VONVENDI for perioperative management of bleeding in adult patients with von Willebrand disease (VWD)

  • On April 17, 2018, Shire announced that the U.S. Food and Drug Administration (FDA) approved VONVENDI, a recombinant von Willebrand factor treatment for perioperative management of bleeding in adults with VWD. This approval builds on the previously approved on-demand treatment and control of bleeding episodes indication. 

 

myPKFiT for ADVATE software

  • On March 5, 2018, Shire announced the U.S. availability of myPKFiT for ADVATE, a free web-based software for healthcare professionals that is the first and only pharmacokinetic dosing software cleared by the FDA for use with certain hemophilia A patients treated with ADVATE.

 

CINRYZE for pediatric hereditary angioedema (HAE)

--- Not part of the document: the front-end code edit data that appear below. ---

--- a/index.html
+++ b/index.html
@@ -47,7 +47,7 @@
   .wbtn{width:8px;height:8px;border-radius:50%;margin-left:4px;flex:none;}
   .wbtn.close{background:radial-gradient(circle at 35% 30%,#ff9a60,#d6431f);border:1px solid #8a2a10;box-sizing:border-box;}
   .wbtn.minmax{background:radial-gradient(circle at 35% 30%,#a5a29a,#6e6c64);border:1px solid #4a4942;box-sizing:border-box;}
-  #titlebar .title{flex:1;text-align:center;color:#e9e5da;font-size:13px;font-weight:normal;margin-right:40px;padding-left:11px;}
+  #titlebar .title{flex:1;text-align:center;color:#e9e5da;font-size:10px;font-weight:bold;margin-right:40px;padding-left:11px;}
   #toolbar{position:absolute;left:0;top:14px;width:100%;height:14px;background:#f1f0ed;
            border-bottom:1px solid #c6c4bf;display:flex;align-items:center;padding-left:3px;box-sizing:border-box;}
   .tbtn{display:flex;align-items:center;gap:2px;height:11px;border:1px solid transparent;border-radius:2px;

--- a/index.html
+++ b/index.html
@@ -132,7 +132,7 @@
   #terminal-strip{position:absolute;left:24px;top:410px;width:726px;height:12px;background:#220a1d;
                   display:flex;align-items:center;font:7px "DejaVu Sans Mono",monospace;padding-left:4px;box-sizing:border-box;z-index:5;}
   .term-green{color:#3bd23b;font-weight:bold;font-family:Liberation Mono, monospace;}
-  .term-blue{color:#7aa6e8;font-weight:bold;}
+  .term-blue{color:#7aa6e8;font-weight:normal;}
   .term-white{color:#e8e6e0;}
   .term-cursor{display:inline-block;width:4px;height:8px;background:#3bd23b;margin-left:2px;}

  • On February 15, 2018, Shire announced that the FDA had accepted the CINRYZE (C1 esterase inhibitor [human]) supplemental Biologics License Application to expand the currently approved indication to include children aged 6 years and older with HAE. The filing received priority review designation from the FDA.

 

Pipeline

    

Lanadelumab (SHP643) for the treatment of HAE

·      On February 23, 2018, Shire announced that the FDA had accepted the Biologics License Application (BLA) and granted priority review for lanadelumab with a PDUFA date of August 26, 2018.

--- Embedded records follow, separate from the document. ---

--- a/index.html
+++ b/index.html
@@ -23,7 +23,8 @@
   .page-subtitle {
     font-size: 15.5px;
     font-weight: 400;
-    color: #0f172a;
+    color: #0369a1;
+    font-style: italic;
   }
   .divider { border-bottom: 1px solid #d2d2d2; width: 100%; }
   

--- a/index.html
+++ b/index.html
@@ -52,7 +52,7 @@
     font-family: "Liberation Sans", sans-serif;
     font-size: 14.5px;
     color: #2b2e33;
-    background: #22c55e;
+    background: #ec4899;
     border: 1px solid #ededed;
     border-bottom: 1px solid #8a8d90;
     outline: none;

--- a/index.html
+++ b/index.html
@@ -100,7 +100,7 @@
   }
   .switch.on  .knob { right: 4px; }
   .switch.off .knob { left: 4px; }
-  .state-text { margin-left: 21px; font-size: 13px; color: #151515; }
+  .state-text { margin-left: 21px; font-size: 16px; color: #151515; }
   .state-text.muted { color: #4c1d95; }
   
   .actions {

·      On February 27, 2018, Shire announced that the Committee for Medicinal Products for Human Use (CHMP) of the European Medicines Agency (EMA) had granted an accelerated assessment for lanadelumab. On March 29, 2018, Shire announced that the EMA had validated its marketing authorization application (MAA) and also reported that Health Canada had completed screening and accepted the New Drug Submission (NDS) under priority review.

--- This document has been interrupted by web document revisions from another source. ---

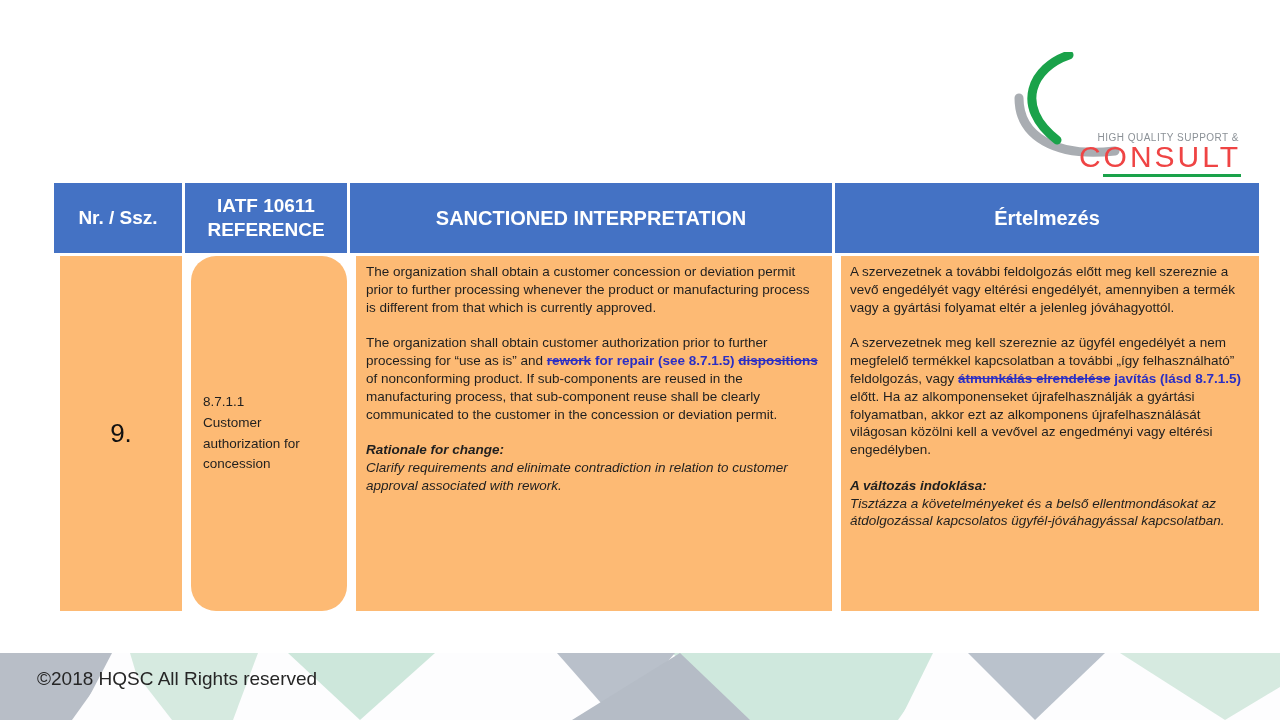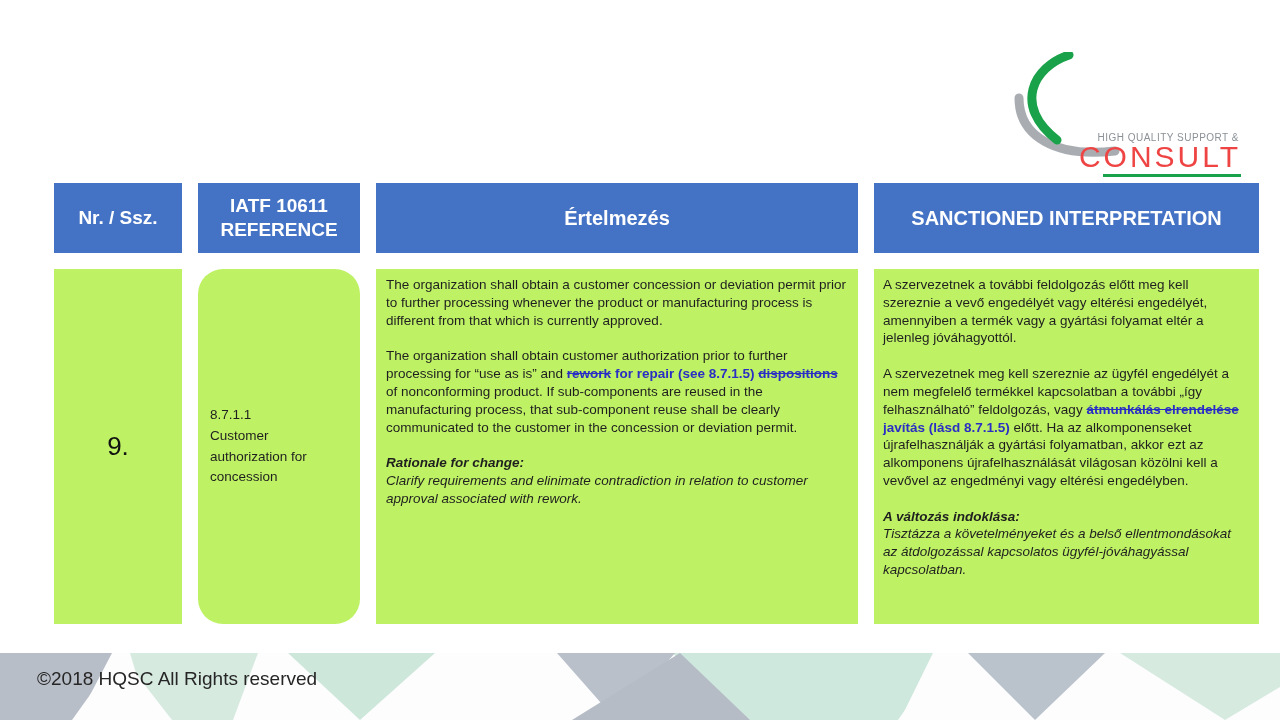--- a/index.html
+++ b/index.html
@@ -37,7 +37,7 @@
     display:grid;
     grid-template-columns:128px 162px 482px 1fr;
     grid-template-rows:70px 355px;
-    gap:16px;
+    gap:3px;
     background:#ffffff;
     padding-left:16px;
   }

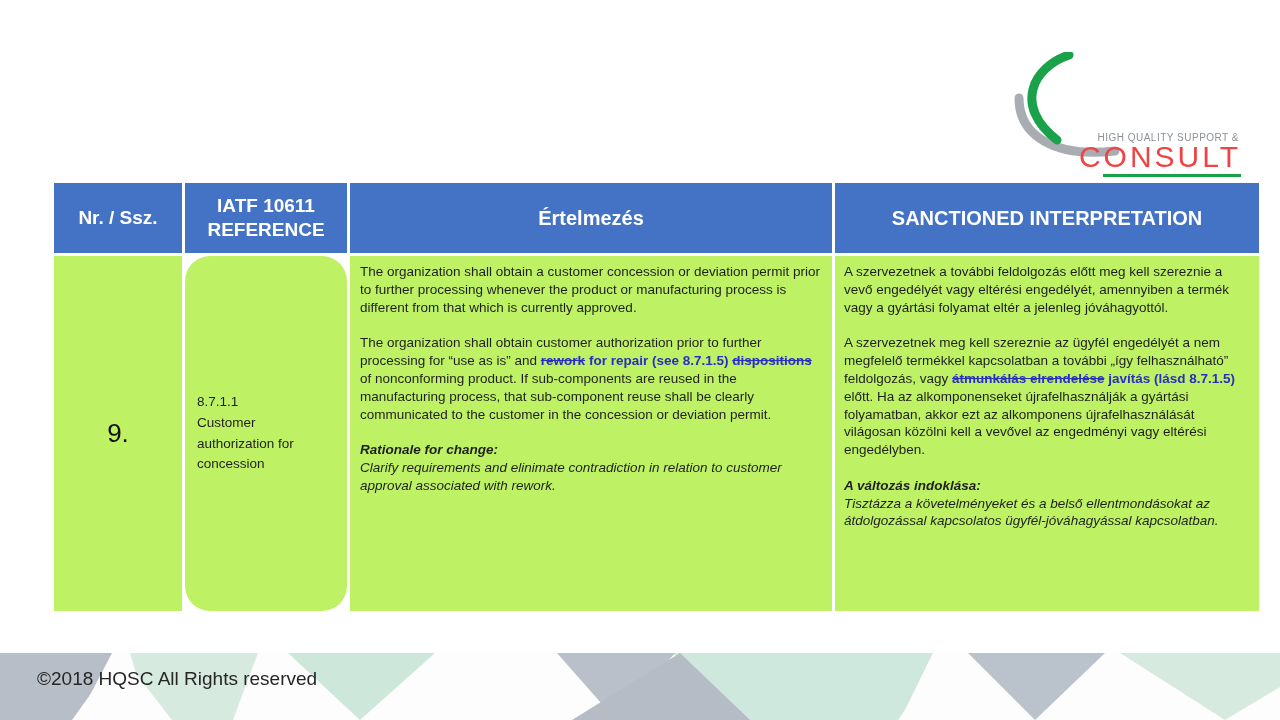--- a/index.html
+++ b/index.html
@@ -98,10 +98,10 @@
       <span class="wrap">IATF 10611 REFERENCE</span>
     </div>
     <div class="hcell big">
-      <span>Értelmezés</span>
+      <span>SANCTIONED INTERPRETATION</span>
     </div>
     <div class="hcell big">
-      <span>SANCTIONED INTERPRETATION</span>
+      <span>Értelmezés</span>
     </div>
 
     <div class="bcell cell-nr">9.</div>

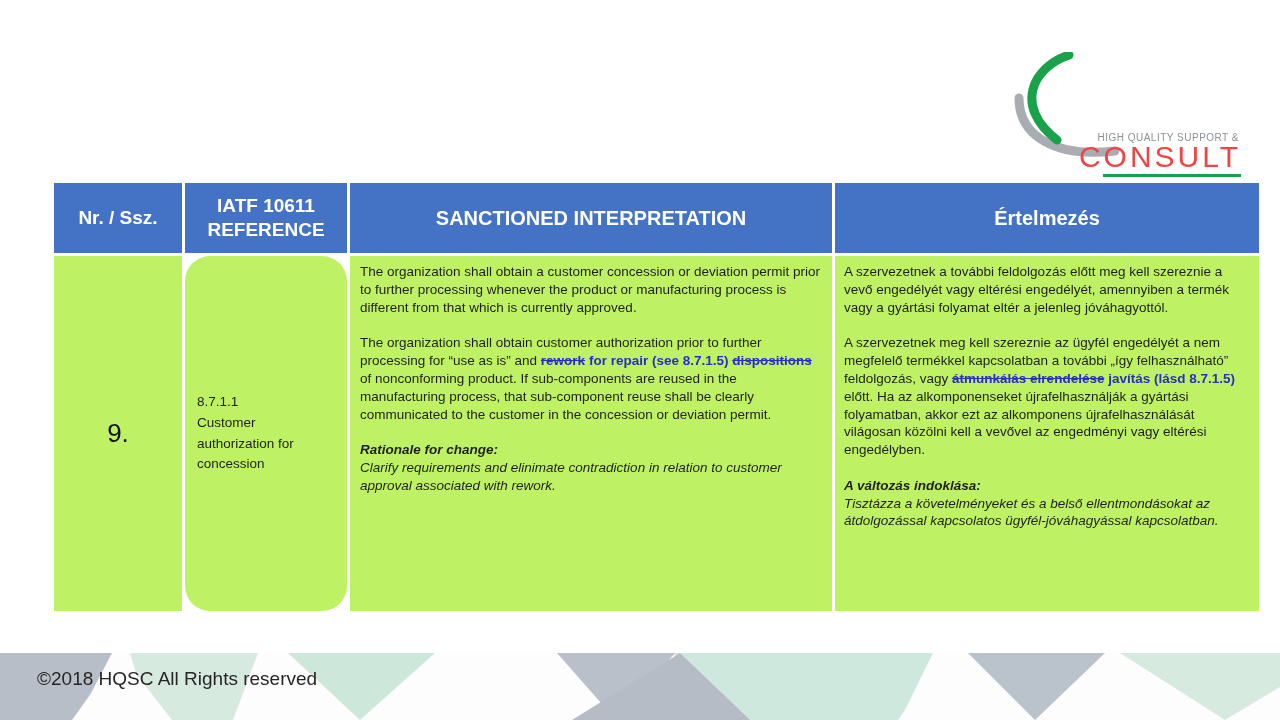--- a/index.html
+++ b/index.html
@@ -49,8 +49,8 @@
   .hcell.big{font-size:20px;}
   .hcell .wrap{max-width:130px;}
   .bcell{
-    background:#bef264;color:#1f1f1f;
-    font-size:13.5px;line-height:1.32;
+    background:#fdba74;color:#1f1f1f;
+    font-size:13.5px;line-height:1.32;margin-left:6px;
   }
   .cell-nr{
     display:flex;align-items:center;justify-content:center;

·         On April 18, 2018, Shire announced that Swissmedic validated the MAA for lanadelumab.

Prucalopride (SHP555) for the treatment of chronic idiopathic constipation (CIC)

  • On March 5, 2018, Shire announced that the FDA had accepted the submission of a New Drug Application (NDA) for prucalopride, which is being evaluated as a potential once-daily treatment option for CIC in adults, with a PDUFA date of December 21, 2018.

 

Calaspargase Pegol (SHP663) for the treatment of acute lymphoblastic leukemia (ALL)

  • On February 28, 2018, Shire announced that the FDA had accepted the BLA for Calaspargase Pegol.

 

Board Committee Change

 

On April 25, 2018, Gail Fosler, Non-Executive Director of Shire, was appointed as a member of the Remuneration Committee.